Turing.jl: Abstract out inference procedures

Created on 15 May 2019 · 8Comments · Source: TuringLang/Turing.jl

At the last JuliaCon we (@yebai, @willtebbutt) talked briefly about abstracting out inference procedures so that we can have a common interface for different libraries. DynamicHMC by @tpapp is a good example of this package.

I and a few others work on Omega.jl, Mostly we've been working on getting the foundations right, which are a little different to Turing and most other PPLs. But they're mostly stable now and I intended to start working on implementing a variety of inference procedures in Omega, but thought I would consult Turing people first to see if you wanted to avoid redoing work.
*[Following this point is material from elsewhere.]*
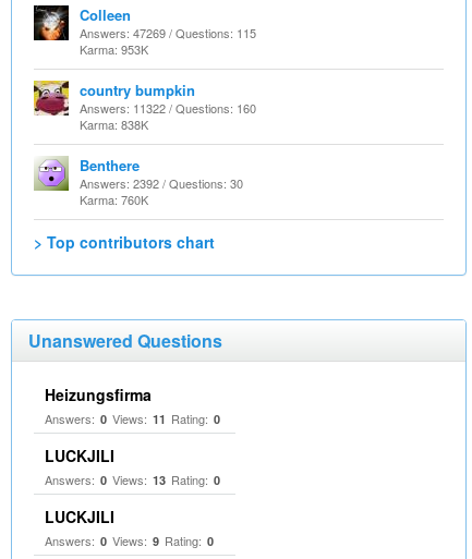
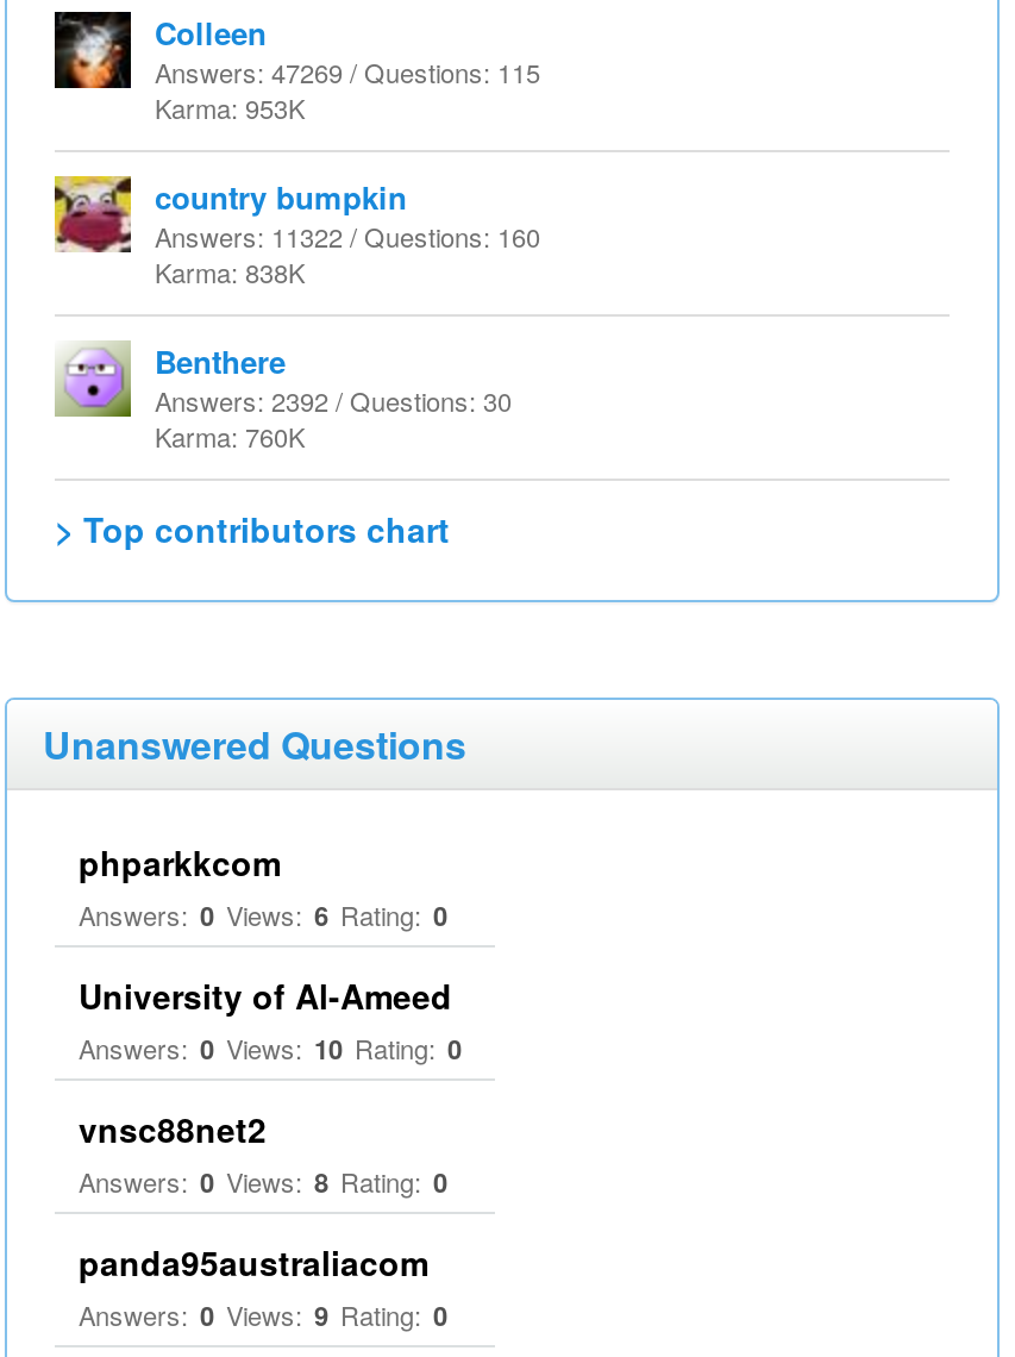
[45,384,220,527] Heizungsfirma | Answers: 0 Views: 11 Rating: 0 | LUCKJILI | Answers: 0 Views: 13 Rating: 0 | LUCKJILI -> [79,838,462,1286] phparkkcom | Answers: 0 Views: 6 Rating: 0 | University of Al-Ameed | Answers: 0 Views: 10 Rating: 0 | vnsc88net2 | Answers: 0 Views: 8 Rating: 0 | panda95australiacom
If we wanted to do this, there are a bunch of technical issues to resolve. DynamicHMC is easily abstracted out because it requires only a function which computes the gradient of the negative log density. I imagine it might be more difficult to do the same for other inference procedures which require more intricate access to and information about the model.

It may be too difficult or not worth while to separate out inference procedures, which is also fine.

discussion inference-method

Source

zenna

👍2

All 8 comments

Hi @zenna!

Similar thoughts have been discussed in the Turing team before. In particular, currently we have Inference and Core submodules of the Turing module, where Inference hosts the inference algorithm implementations and Core has all the book-keeping and model definition stuff. The problem is that Inference currently accesses very internal fields of structs and some low level functions defined in Core which makes it hard to de-couple them. However, this de-coupling is an important step towards a meaningful abstraction that is usable by others. One step we talked about for the near future is to try to make the Core functions used in Inference more "macroscopic" in the sense that they map to semantic functionality required by the inference algorithms. This makes it then possible to identify these high level functions required by the various inference algorithms. Then it should be possible for you to define these functions for your model type and the Turing sampler to "reuse" just the inference algorithm implementation from Turing without the Turing Core/model/backend. Each inference algorithm can have its documented set of functions that you need to define for your model type to use the algorithm's implementation in Turing. Perhaps, this can also be useful for the GP work of @willtebbutt .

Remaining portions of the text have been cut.